There is good reason to not talk about what I am going to talk about; the subject is repellent, disgusting, outre even. Yet it is one we think about often enough, and it is of especially vital and consuming interest to parents of both canine and human children. (I'm sorry, though, when it comes to feline, the subject is truly unspeakable: even when I had a cat, I felt this way. Which is one big reason I have not gotten another cat.) I'm talking s--t.
It is believed that wolves were domesticated after they were drawn to human settlements by the smell of human waste. To me, and you, it is repulsive, as it needs to be, full of dangerous pathogens. To dogs, though, I am sad to report, it is one of the finest delicacies. (As is the aforementioned end product of canned cat food: people who have both species in their households know that the only reason most dogs desist from killing their smaller brethren is they don't want to harm the source of those Puppy Tootsie Rolls they love above all other hors d'oeuvres.) You don't truly know despair until you have to share a car ride home with a dog who has ventured into the bushes at the park and come out having rolled in human excrement. It would have been far preferable for him to have ingested it--though in that case you have to worry about not learning that fact until after the big sloppy kiss.
Although you might have known by the look on the dog's face: it's called "a shit-eating grin."

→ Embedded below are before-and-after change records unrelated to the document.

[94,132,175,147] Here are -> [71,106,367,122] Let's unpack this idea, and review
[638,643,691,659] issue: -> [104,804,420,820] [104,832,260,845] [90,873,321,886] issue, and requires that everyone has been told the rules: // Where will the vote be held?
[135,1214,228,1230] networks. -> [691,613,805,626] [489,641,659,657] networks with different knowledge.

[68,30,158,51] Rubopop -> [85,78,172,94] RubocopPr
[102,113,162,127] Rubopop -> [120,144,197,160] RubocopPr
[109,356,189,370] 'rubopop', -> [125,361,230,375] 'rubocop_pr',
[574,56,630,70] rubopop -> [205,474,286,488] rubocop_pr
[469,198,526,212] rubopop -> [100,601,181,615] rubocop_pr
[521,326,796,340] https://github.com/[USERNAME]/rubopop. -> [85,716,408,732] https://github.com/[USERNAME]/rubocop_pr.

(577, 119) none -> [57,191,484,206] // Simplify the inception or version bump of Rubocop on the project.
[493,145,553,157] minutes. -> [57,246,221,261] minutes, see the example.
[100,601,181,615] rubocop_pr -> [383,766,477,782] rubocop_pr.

I don't hold much with Freud's sort of strange notions about children's purported feelings about their productions; one suspects, with a sinking feeling, his theories say something about his upbringing, a little bit aberrant (or was it just the age, or the Germanic milieu?)--and who wouldn't want to generalize, or normalize, something like that? Just to get it off you alone?
But we parents need to admit one thing: our own children's do does not not repulse us. Nor is it pleasant. It's just . . . very interesting.
I love to watch Nelly when it's time. Her lithe little spine inscribes a full "C." Her legs tuck in out of the way (her long tail feathers, um, not always completely, but that's just an error of nature). Her eyes get this faraway look. She is the picture of a vulnerability. And it pulls at my heart.
Who knew that pooping could let loose a tide of bittersweetness?
Then, I admit, and you might as well too, I make an inspection. It absorbs my attention. For this is where you will notice anything amiss. It's the same reason you should groom your horse every day: peering minutely at every little bit is when you'll notice tiny cuts, bumps, parasites. Plus, it brings you together.
Crap: our little bond.
This is also where I can become self-righteously proud of my dog's food: garbage in, garbage out. Because she eats Biologically Appropriate Raw Food, what she expels is smaller, less smelly, and disintegrates far faster (becoming an odorless white powder--a pile of calcium, I suppose--within two days) than that of dogs who eat kibble. In other words, crap.
We were just as interested in, and not offended by (well, usually . . . ) our baby's output. It's a good thing, too, since we had to be so intimately involved with it many times a day. This only pertains, of course, to your own baby. Anyone else's--yuck. Nature is beautiful, isn't it? Takes care of everything.
Then is this the place for me to ask the question that's been burning a hole in my brain for years now? OK. So why, alone among species, did humans end up needing toilet paper? What's up with that? Did our evolution arise to include the need for corporations too, to provide the products to finish the job nature wouldn't? Weird.
Weird, too, is this disquisition. I can't explain it. Like so much else that comes floating into consciousness. You mull it over, and it floats out again. I'm only going to bring this particular subject up once. And at that, it's once too much. As is the admission that I love Nelly so completely that I love watching her, you know, do her thing.